Saturday, August 25, 2007

Nursing board sets high standards - Some state lawmakers want agency to relax its tough rules

By YAMIL BERARD - Star-Telegram staff writer - Fri, Aug. 17, 2007
Last in a four-part series examining state regulation of health professionals

An applicant for a state nursing license is being questioned in front of a licensing panel about a minor criminal infraction committed years ago. The discussion turns from the infraction to an unrelated topic: the applicant's extramarital affairs.

This is not a scene out of Desperate Housewives. It is a documented exchange in front of the Texas Board of Nurse Examiners.

The board is perhaps the most aggressive healthcare regulator in Texas, taking patient safety to heart.

It was the first nurse professionals oversight board in the nation to embark on a program to conduct criminal background checks on every nurse. Nursing applicants now undergo the checks and submit fingerprints to be screened against an FBI database. In the next several years, the board will also run checks on the 264,450 nurses already working in Texas.

The board has no problem, either, with listing on its Web site the names of nurses whose licenses have been suspended or revoked for violating one of the profession's rules. And in the next few months, it will beef up that portion of the site to give detailed information about specific violations.

What's more, it is the only health-practitioner board that posts on its Web site color photographs of impostors -- in this case, people impersonating nurses at doctors' offices and health clinics.

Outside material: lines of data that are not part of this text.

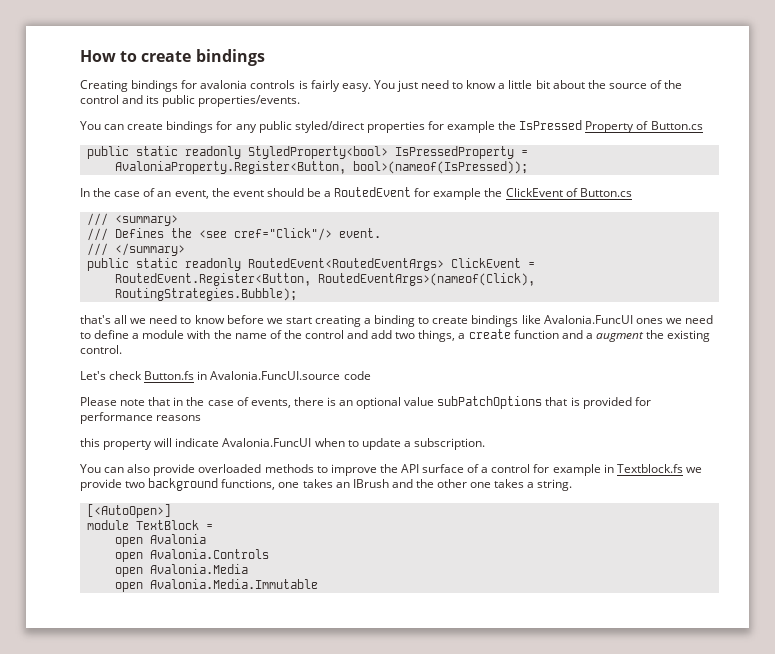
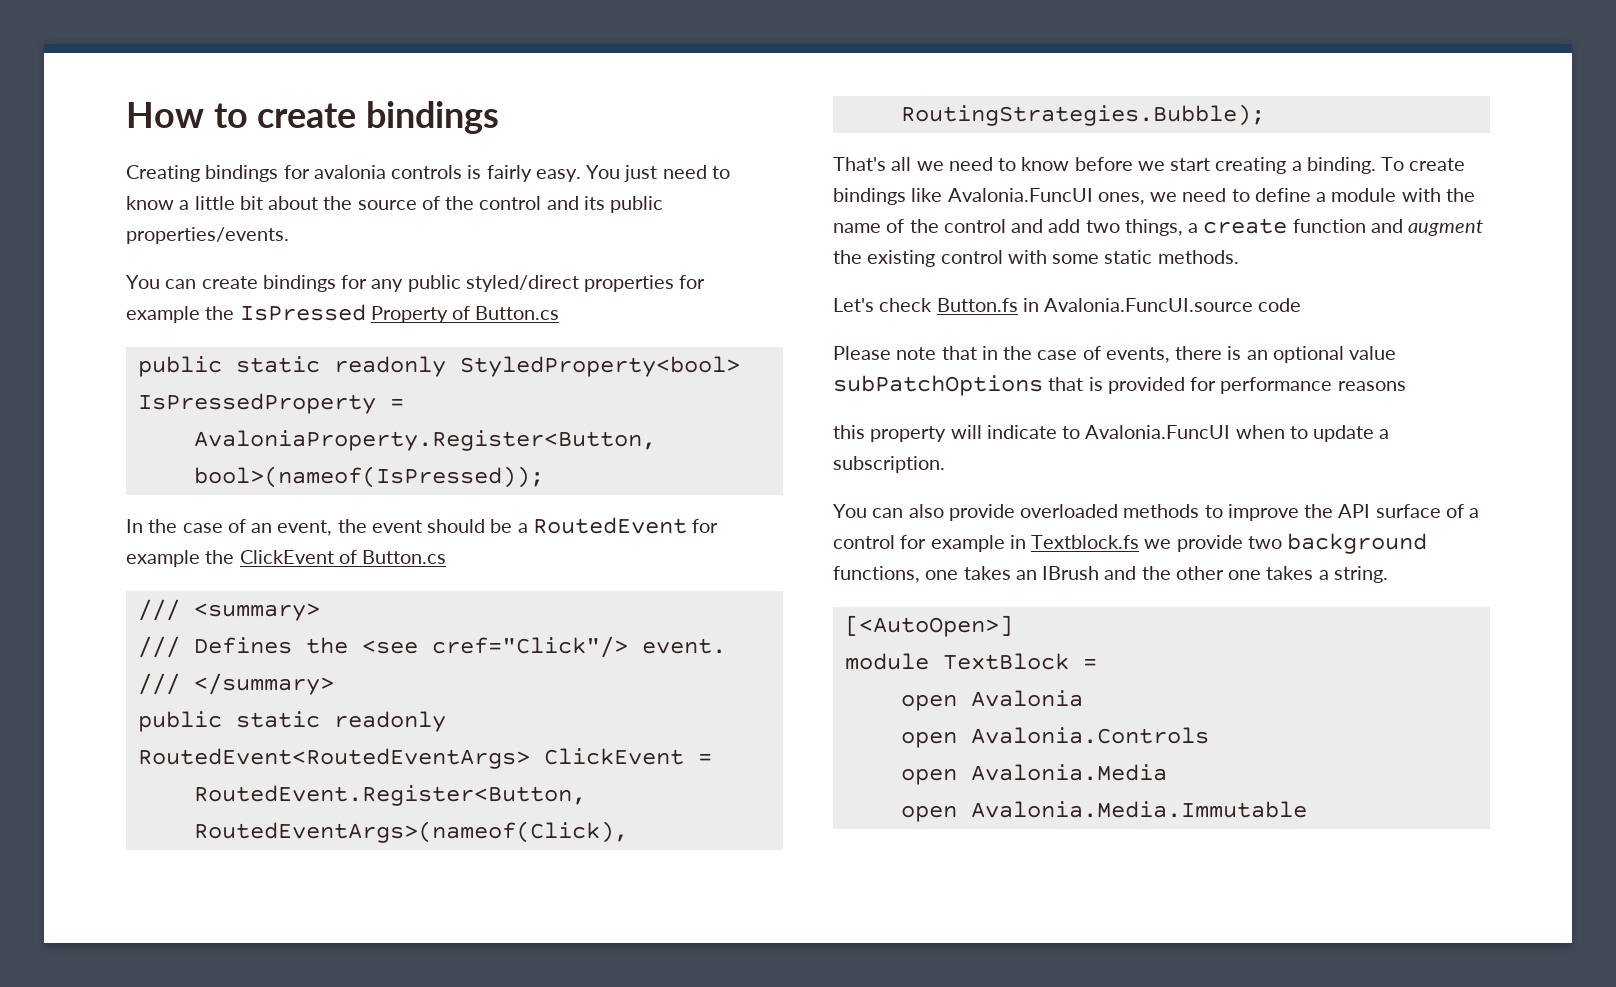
[80,315,111,324] that's -> [833,157,886,171] That's
[374,315,430,327] binding to -> [1306,157,1405,174] binding. To
[635,318,663,324] ones -> [1097,192,1145,205] ones,
[585,333,593,339] a -> (1403, 226) none
[80,345,122,354] control. -> [940,250,1239,264] control with some static methods.
(220, 442) none -> [1062,426,1081,439] to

"That's so people could recognize these individuals," Executive Director Katherine Thomas said. "Some of them use aliases."

Texas lawmakers who scrutinized the nursing board last year said it is one of the state's best-run agencies. "They do take their job seriously," said Rep. Donna Howard, D-Austin, who is a nurse.

The irony is that lawmakers and others have criticized the board for being too tough, saying that the board's stance, at some level, has contributed to Texas' nursing shortage.

"We agreed that we need good nurses; we just need more of them," said Dan Sutherland, spokesman for Rep. Vicki Truitt, R-Keller, vice chairwoman of the Sunset Review Commission, which scrutinized the nursing board in September 2006.

Legislators pounced on the board for asking more questions about one applicant's extramarital affairs than about the minor criminal infraction when the applicant was 18 years old. They said the board's focus should be to ensure nurses are minimally competent to practice rather than setting standards so high that only select groups could attain them, and advised the board not to be so obsessed with image.

They also said that the criminal background checks can easily bog down the board. So they've recommended that the board only focus on serious crimes and try to ignore offenses they said were not relevant to nursing.

Some attorneys who defend nurses say the board has gone overboard. At times, the board punishes nurses for what amounts to transgressions of staff members' personal moral values, rather than nursing standards, said Elizabeth Higginbotham, an Austin attorney who used to be an assistant general counsel for the board.

Nurses often don't appeal board decisions because they can't afford to hire attorneys to defend them, said Rachel Sheeran, a Fort Worth attorney and former nurse.

But other attorneys say the organization is a tough act to follow.

"I do think they do a great job," said Joyce Stamp Lilly, a Houston medical malpractice attorney who also represents nurses under investigation by the board. "They'll investigate any call they can as far as I know. They're serious."

And many nurses think almost any questionable activity can tarnish a nurse's ability to provide care -- and that such issues are germane to nursing.

Americans rate nurses at the top of the list of trusted professionals. And there's plenty of reason why, Thomas said. Nursing requires a higher order of integrity because nurses visit homes and have access to patients' belongings.

"Patients are very vulnerable. They are sick, elderly, very young, unconscious," Thomas said. "Often, they are not able to make decisions for themselves."

After the board started the criminal checks, the number of board investigations soared. Investigations climbed to 8,623 in 2006, from 5,274 in 2003.

Last year, criminal background checks discovered that a number of new nurses and nurses renewing their licenses had a record with law enforcement. All told, 14 percent of registered nurse applicants and 17 percent of licensed vocational nurse applicants had records; of the renewing nurses, 7.5 percent of registered nurses and 18.5 percent of licensed vocational nurses had records.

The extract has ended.